• **Activity**: The entries below must be reproduced exactly; their pictures are not part of the copy.

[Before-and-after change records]
=-=-=-=-=

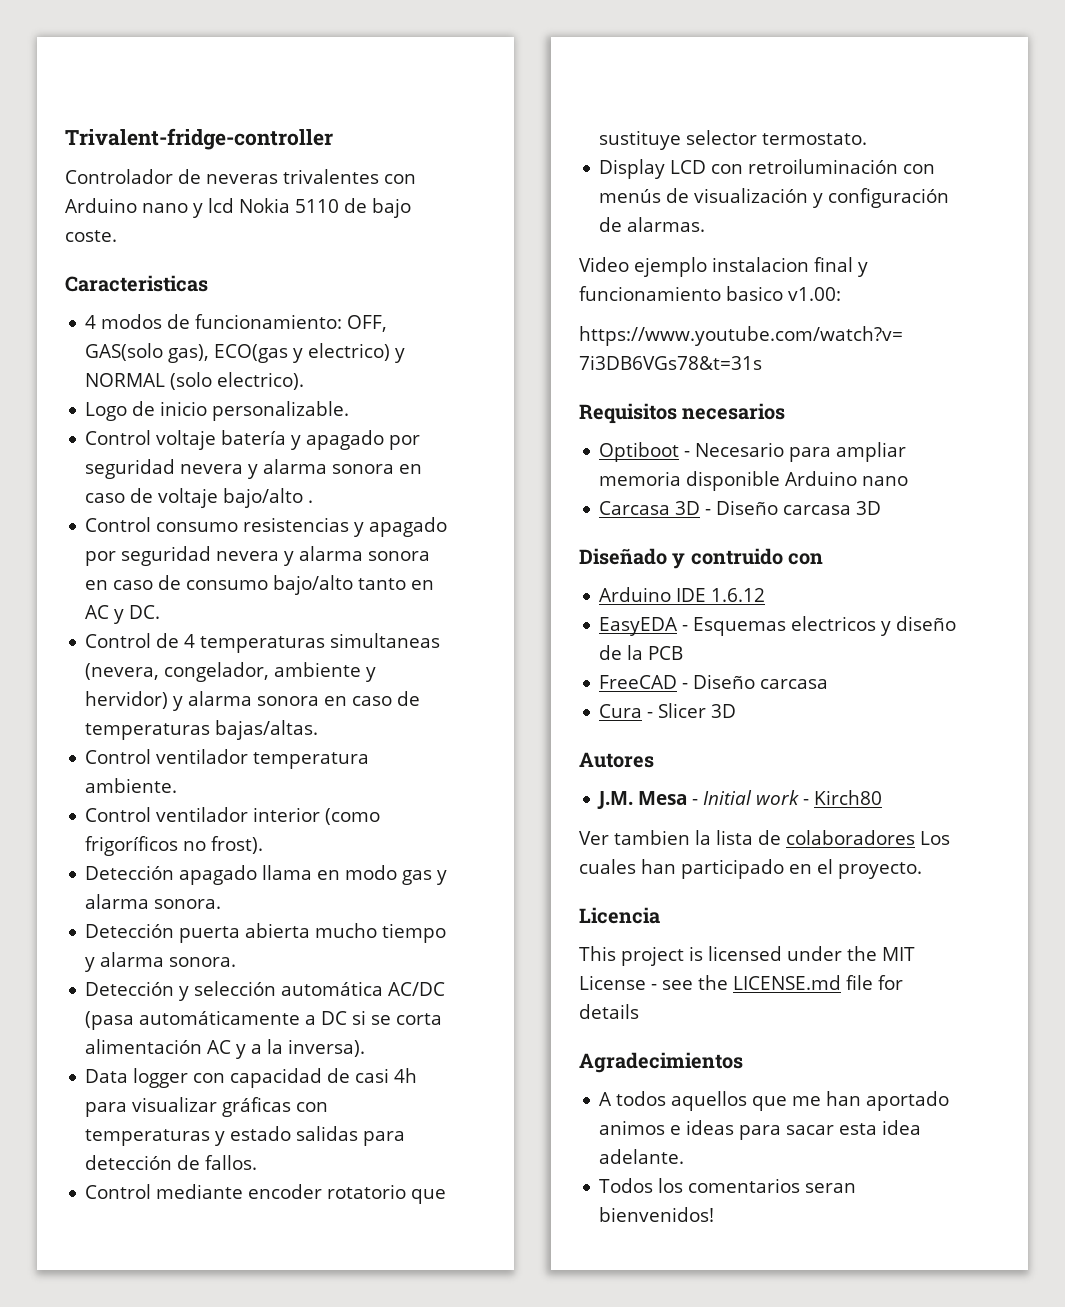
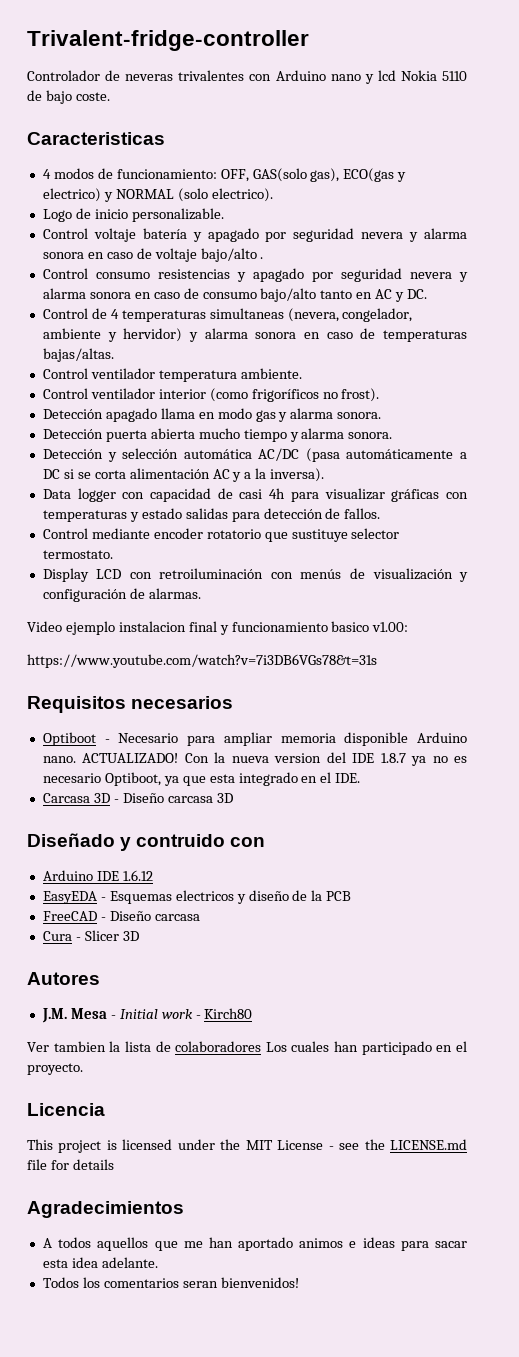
[862,476,909,486] nano -> [42,752,467,766] [42,772,361,786] nano. ACTUALIZADO! Con la nueva version del IDE 1.8.7 ya no es necesario Optiboot, ya que esta integrado en el IDE.

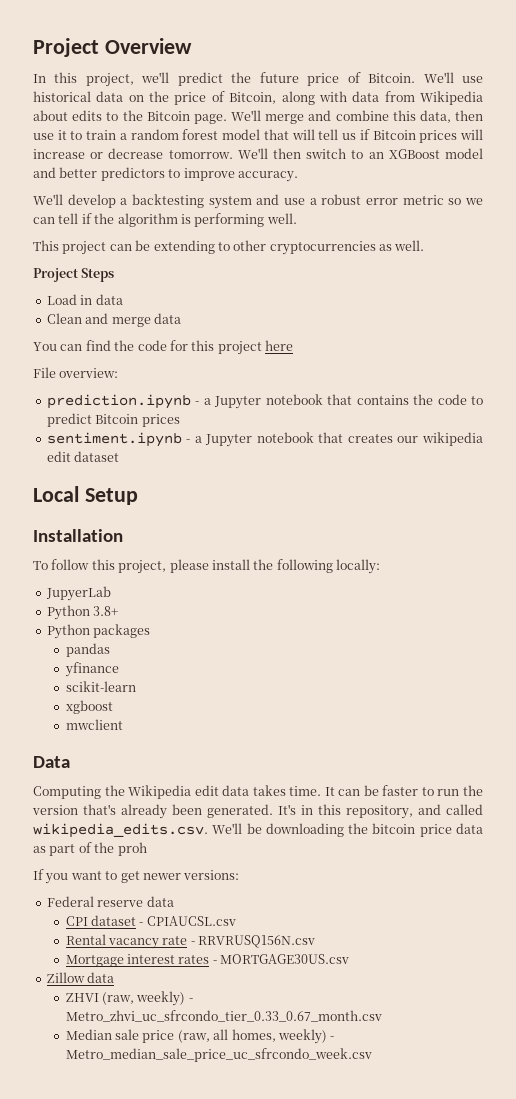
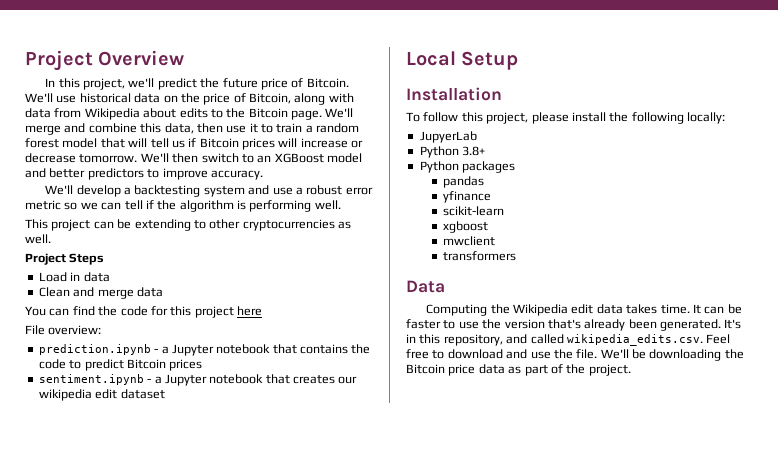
(123, 724) none -> [443,251,517,261] // transformers
[437,789,460,796] run -> [458,321,479,329] use
(208, 830) none -> [706,334,731,344] [406,349,598,359] Feel free to download and use the file.
[372,823,416,834] bitcoin -> [406,364,445,374] Bitcoin
[117,842,147,856] [33,869,240,884] [46,896,174,907] [65,915,236,926] [65,934,316,949] [65,954,350,967] [46,972,115,983] [65,991,193,1006] [65,1010,382,1022] [65,1029,335,1044] [65,1048,372,1062] proh // If you want to get newer versions: // Federal reserve data // CPI dataset - CPIAUCSL.csv // Rental vacancy rate - RRVRUSQ156N.csv // Mortgage interest rates - MORTGAGE30US.csv // Zillow data // ZHVI (raw, weekly) - Metro_zhvi_uc_sfrcondo_tier_0.33_0.67_month.csv // Median sale price (raw, all homes, weekly) - Metro_median_sale_price_uc_sfrcondo_week.csv -> [588,364,631,376] project.

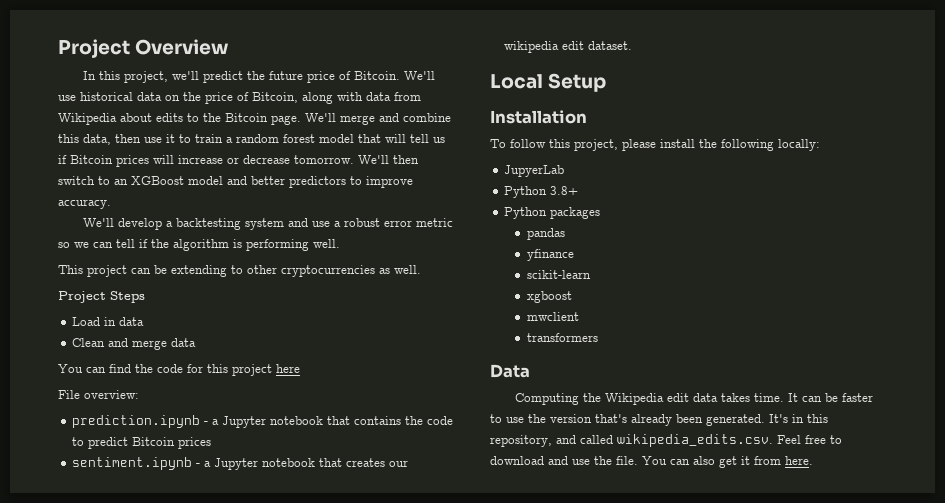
[120,389,165,399] dataset -> [588,41,633,50] dataset.
[600,349,744,361] [406,364,631,376] We'll be downloading the Bitcoin price data as part of the project. -> [642,456,813,468] You can also get it from here.

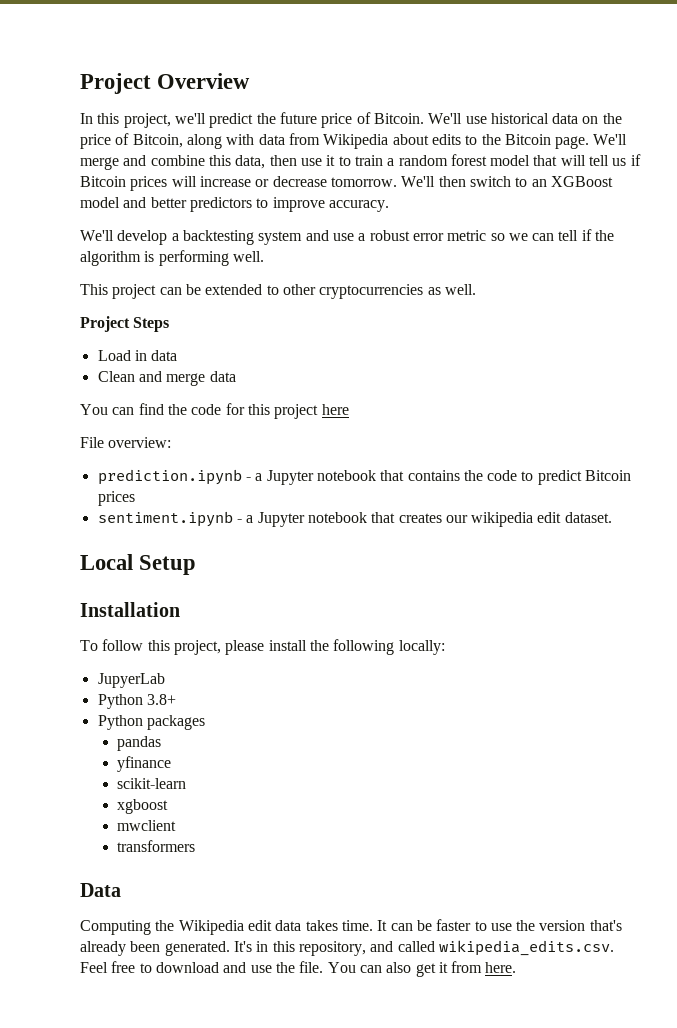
[171,265,227,277] extending -> [205,284,263,295] extended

=-=-=-=-=

• **Response to this exercise**:
[862,476,909,486] nano -> [42,752,467,766] [42,772,361,786] nano. ACTUALIZADO! Con la nueva version del IDE 1.8.7 ya no es necesario Optiboot, ya que esta integrado en el IDE.

(123, 724) none -> [443,251,517,261] // transformers
[437,789,460,796] run -> [458,321,479,329] use
(208, 830) none -> [706,334,731,344] [406,349,598,359] Feel free to download and use the file.
[372,823,416,834] bitcoin -> [406,364,445,374] Bitcoin
[117,842,147,856] [33,869,240,884] [46,896,174,907] [65,915,236,926] [65,934,316,949] [65,954,350,967] [46,972,115,983] [65,991,193,1006] [65,1010,382,1022] [65,1029,335,1044] [65,1048,372,1062] proh // If you want to get newer versions: // Federal reserve data // CPI dataset - CPIAUCSL.csv // Rental vacancy rate - RRVRUSQ156N.csv // Mortgage interest rates - MORTGAGE30US.csv // Zillow data // ZHVI (raw, weekly) - Metro_zhvi_uc_sfrcondo_tier_0.33_0.67_month.csv // Median sale price (raw, all homes, weekly) - Metro_median_sale_price_uc_sfrcondo_week.csv -> [588,364,631,376] project.

[120,389,165,399] dataset -> [588,41,633,50] dataset.
[600,349,744,361] [406,364,631,376] We'll be downloading the Bitcoin price data as part of the project. -> [642,456,813,468] You can also get it from here.

[171,265,227,277] extending -> [205,284,263,295] extended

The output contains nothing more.